En ese sentido, se recomienda hidratar la piel según su tipo, dos veces al día, después de cada limpieza, para preservarla sana, suave, confortable, con un tono fresco que refleje a diario luminosidad y juventud. Además, el hidratante acondiciona la piel para que el maquillaje luzca en todo su esplendor. La base se fija mejor, los delineadores corren con mayor soltura y la sombra perdura sin agrietarse.

A cada cual el suyo
La piel grasa, que se caracteriza por el brillo excesivo, impurezas y poros dilatados, puede estar deshidratada en la epidermis; situación que empeora al eliminar el exceso de sebo, con productos sumamente abrasivos.

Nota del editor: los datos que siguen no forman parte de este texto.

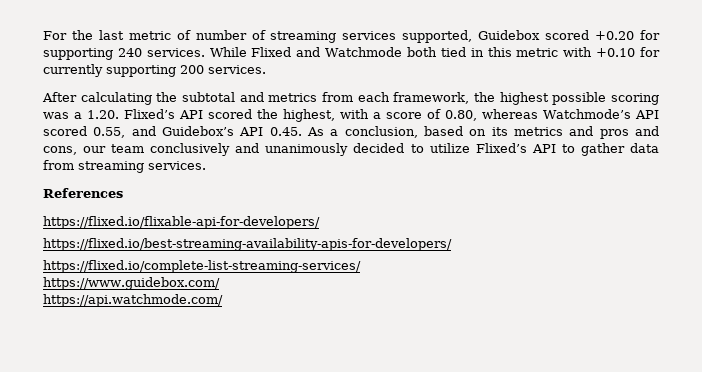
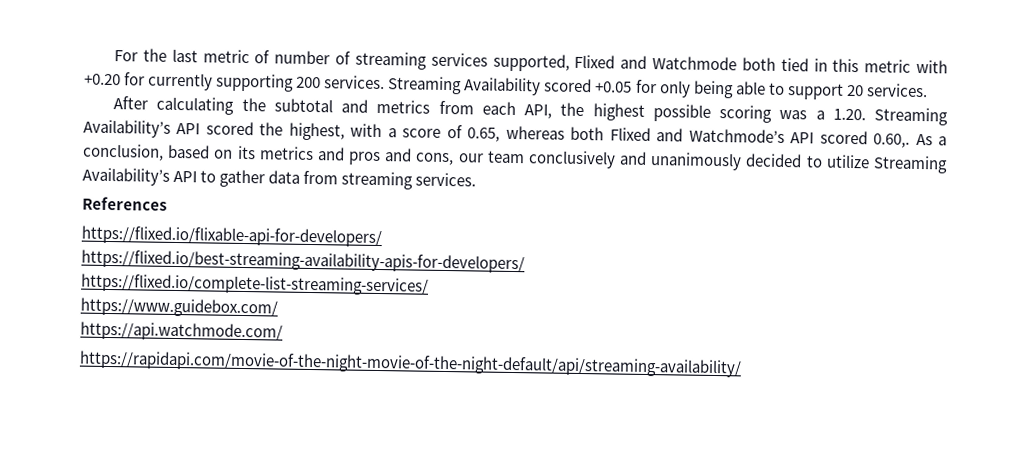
- For the last metric of number of streaming services supported, Guidebox scored +0.20 for supporting 240 services. While Flixed and Watchmode both tied in this metric with +0.10 for currently supporting 200 services.
+ For the last metric of number of streaming services supported, Flixed and Watchmode both tied in this metric with +0.20 for currently supporting 200 services. Streaming Availability scored +0.05 for only being able to support 20 services.
- After calculating the subtotal and metrics from each framework, the highest possible scoring was a 1.20. Flixed’s API scored the highest, with a score of 0.80, whereas Watchmode’s API scored 0.55, and Guidebox’s API 0.45. As a conclusion, based on its metrics and pros and cons, our team conclusively and unanimously decided to utilize Flixed’s API to gather data from streaming services.
+ After calculating the subtotal and metrics from each API, the highest possible scoring was a 1.20. Streaming Availability’s API scored the highest, with a score of 0.65, whereas both Flixed and Watchmode’s API scored 0.60,. As a conclusion, based on its metrics and pros and cons, our team conclusively and unanimously decided to utilize Streaming Availability’s API to gather data from streaming services.
+ https://rapidapi.com/movie-of-the-night-movie-of-the-night-default/api/streaming-availability/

Para este tipo de piel se recomienda los hidratantes en gel o en suero que además de hidratar, absorben y controlan la grasa y le dan un tono mate. La piel seca, que por lo general se muestra tirante y descamada y tiende con facilidad a la formación de arrugas, necesita productos en cremas enriquecidas con ácidos grasos esenciales y nutritivos, que ayuden a compensar la pérdida de agua y la insuficiencia de grasa. Las cremas livianas de rápida absorción, son las más recomendadas para las pieles normales. En cuanto a la piel mixta, que presenta zonas de sequedad, excesivamente frágiles y finas, en mejillas, alrededor de los ojos y el cuello; y otras con brillos como en la llamada zona T -frente, nariz, barbilla- se deben utilizar cremas o lociones hidratantes que aporten sustancias lipídicas, y con principios astringentes. La piel de los hombres también requiere ser humectada. En principio por la agresión que cada mañana recibe el cutis tras la afeitada y luego al exponerse al ambiente; además de ser una piel más gruesa. Para ellos hay hidratantes, de texturas bien ligeras, de fácil absorción y aromas sutiles.

Es muy importante hidratar la piel durante los días de playa. El exceso de sol y el sudor abundante conspiran contra el nivel de hidratación óptimo, el cual asegura la humedad necesaria para que la epidermis se mantenga elástica, flexible y suave.